The clinical quality indicators for kidney services are:

 

Creatinine levels after kidney transplantation

This is the clinical quality indicator for the proportion of all patients receiving a transplant kidney in a calendar year with eGFR (or estimated glomerular filtration rates) below 30 ml/min/1.73m2. A lower proportion is better.

Graph

Rationale

  • eGFR (or estimated glomerular filtration rate) is a good measure of kidney function.
  • eGFR levels at one year after a transplant are the best predictor of long-term transplant survival.

Comment on current performance

13.5% of our patients had an eGFR below 30 ml/min/1.73m2 one year after a kidney transplant. Across the UK, 13.4% of transplant patients had an eGFR below 30 ml/min/1.73m2, one year after a kidney transplant. Our performance is therefore very similar to the national figure.

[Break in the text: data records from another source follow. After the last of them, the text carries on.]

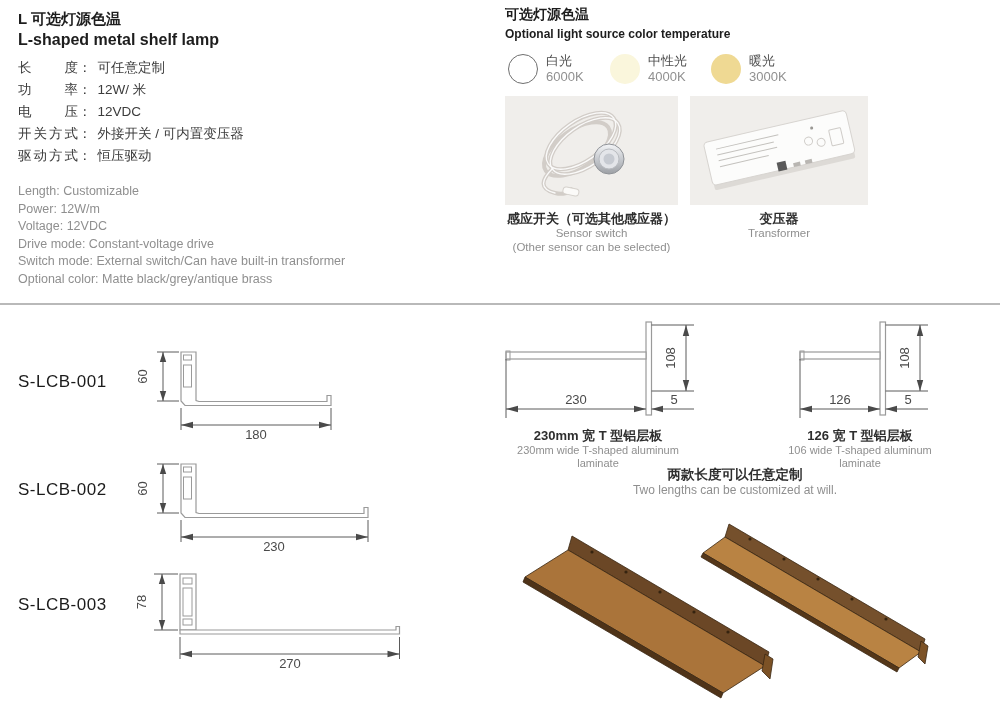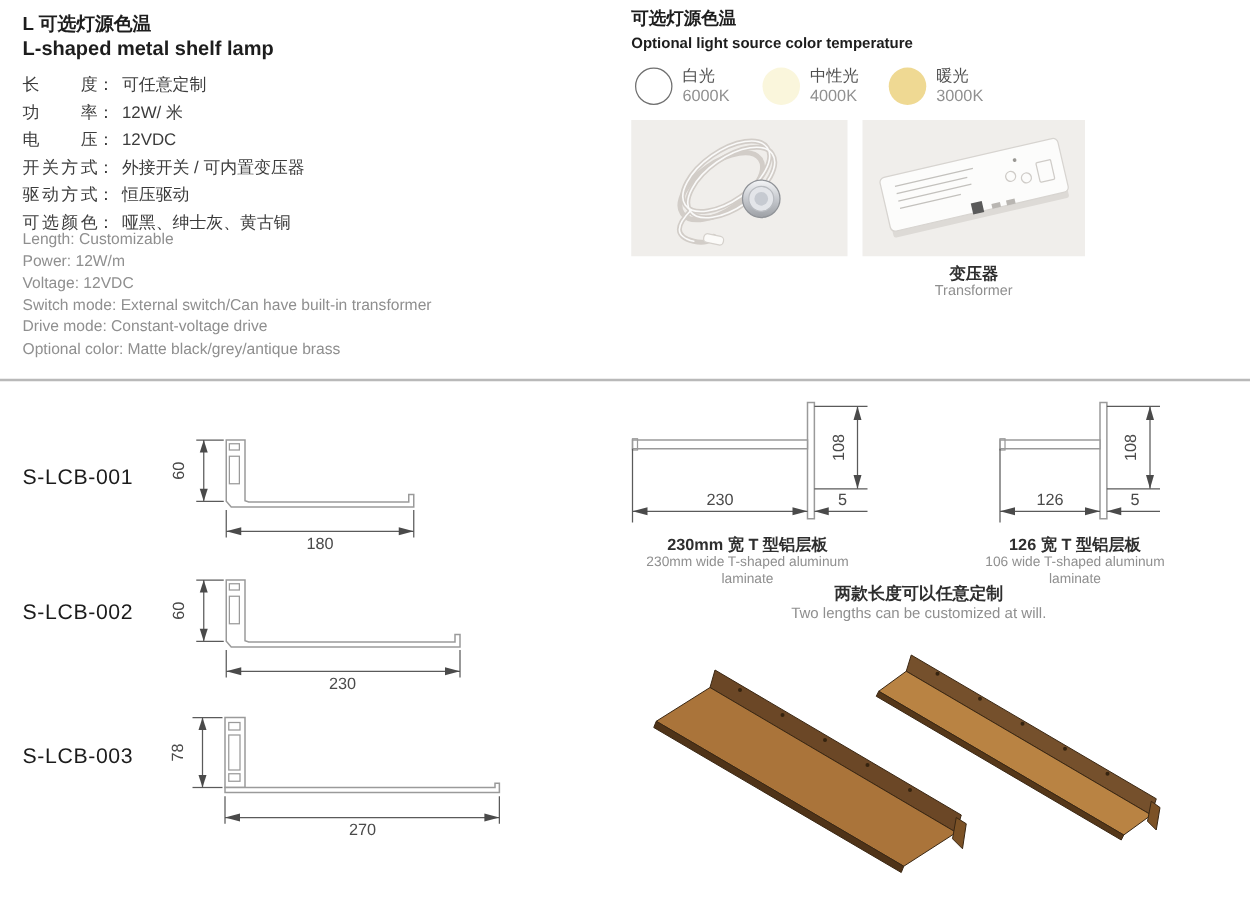--- a/index.html
+++ b/index.html
@@ -71,29 +71,28 @@
     <div class="title-zh">L 可选灯源色温</div>
     <div class="title-en">L-shaped metal shelf lamp</div>
   </div>
 
   <div class="abs spec-zh" style="left:18px; top:57px;">
     <div class="row"><span class="zh-label">长度</span><span class="zh-colon">：</span><span>可任意定制</span></div>
     <div class="row"><span class="zh-label">功率</span><span class="zh-colon">：</span><span>12W/ 米</span></div>
     <div class="row"><span class="zh-label">电压</span><span class="zh-colon">：</span><span>12VDC</span></div>
     <div class="row"><span class="zh-label">开关方式</span><span class="zh-colon">：</span><span>外接开关 / 可内置变压器</span></div>
     <div class="row"><span class="zh-label">驱动方式</span><span class="zh-colon">：</span><span>恒压驱动</span></div>
-    <div class="row"><span class="zh-label">可选颜色</span><span class="zh-colon">：</span><span>哑黑、绅士灰、黄古铜</span></div>
   </div>
 
   <div class="abs spec-en" style="left:18px; top:183px;">
     <div class="row">Length: Customizable</div>
     <div class="row">Power: 12W/m</div>
     <div class="row">Voltage: 12VDC</div>
+    <div class="row">Drive mode: Constant-voltage drive</div>
     <div class="row">Switch mode: External switch/Can have built-in transformer</div>
-    <div class="row">Drive mode: Constant-voltage drive</div>
     <div class="row">Optional color: Matte black/grey/antique brass</div>
   </div>
 
   <div class="abs" style="left:505px; top:6px;">
     <div class="rtitle-zh">可选灯源色温</div>
     <div class="rtitle-en">Optional light source color temperature</div>
   </div>
 
   <div class="swatch" style="left:508px;">
     <div class="dot dot-white"></div>
@@ -163,20 +162,25 @@
           <rect x="142" y="46" width="12" height="16" rx="1"></rect>
         </g>
         <circle cx="126" cy="40" r="1.5" fill="#9a9894"></circle>
         <rect x="84" y="66" width="9" height="9" fill="#5a5a5a"></rect>
         <rect x="100" y="70" width="7" height="4" fill="#b9b6b2"></rect>
         <rect x="112" y="70" width="7" height="4" fill="#b9b6b2"></rect>
       </g>
     </svg>
   </div>
 
+  <div class="abs photo-cap" style="left:494px; top:210px; width:195px;">
+    <div class="zh">感应开关（可选其他感应器）</div>
+    <div class="en">Sensor switch</div>
+    <div class="en">(Other sensor can be selected)</div>
+  </div>
   <div class="abs photo-cap" style="left:690px; top:210px; width:178px;">
     <div class="zh">变压器</div>
     <div class="en">Transformer</div>
   </div>
 
   <div class="divider"></div>
 
   <div class="abs model" style="left:18px; top:372px;">S-LCB-001</div>
   <div class="abs model" style="left:18px; top:480px;">S-LCB-002</div>
   <div class="abs model" style="left:18px; top:595px;">S-LCB-003</div>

Source: UK Renal Registry 17th Annual report (2014)

 

Patient survival on dialysis

This is the clinical quality indicator for the proportion of patients who are alive one year after starting dialysis ('incident' patients) and the proportion of all patients on dialysis surviving one year ('prevalent' patients). Both measures will be adjusted for age.

Graph

Rationale

Survival is the best measure of dialysis quality. Centre-specific data has been published nationally by the UK Renal Registry since 2006.

Our objectives

We aim to achieve survival above the national average for UK dialysis centres. Our measure of excellence would be to achieve survival rates in the top 10% of UK dialysis centres

Comment on current performance

  • 91.1% of patients new to renal replacement therapy in one of our centres were still alive at one year. Across all UK renal centres, survival was 91.2% for this group of patients.
  • 90.2% of patients receiving on-going renal replacement therapy in one of our centres were still alive at one year. Across all UK centres survival was 89.4% for this group of patients.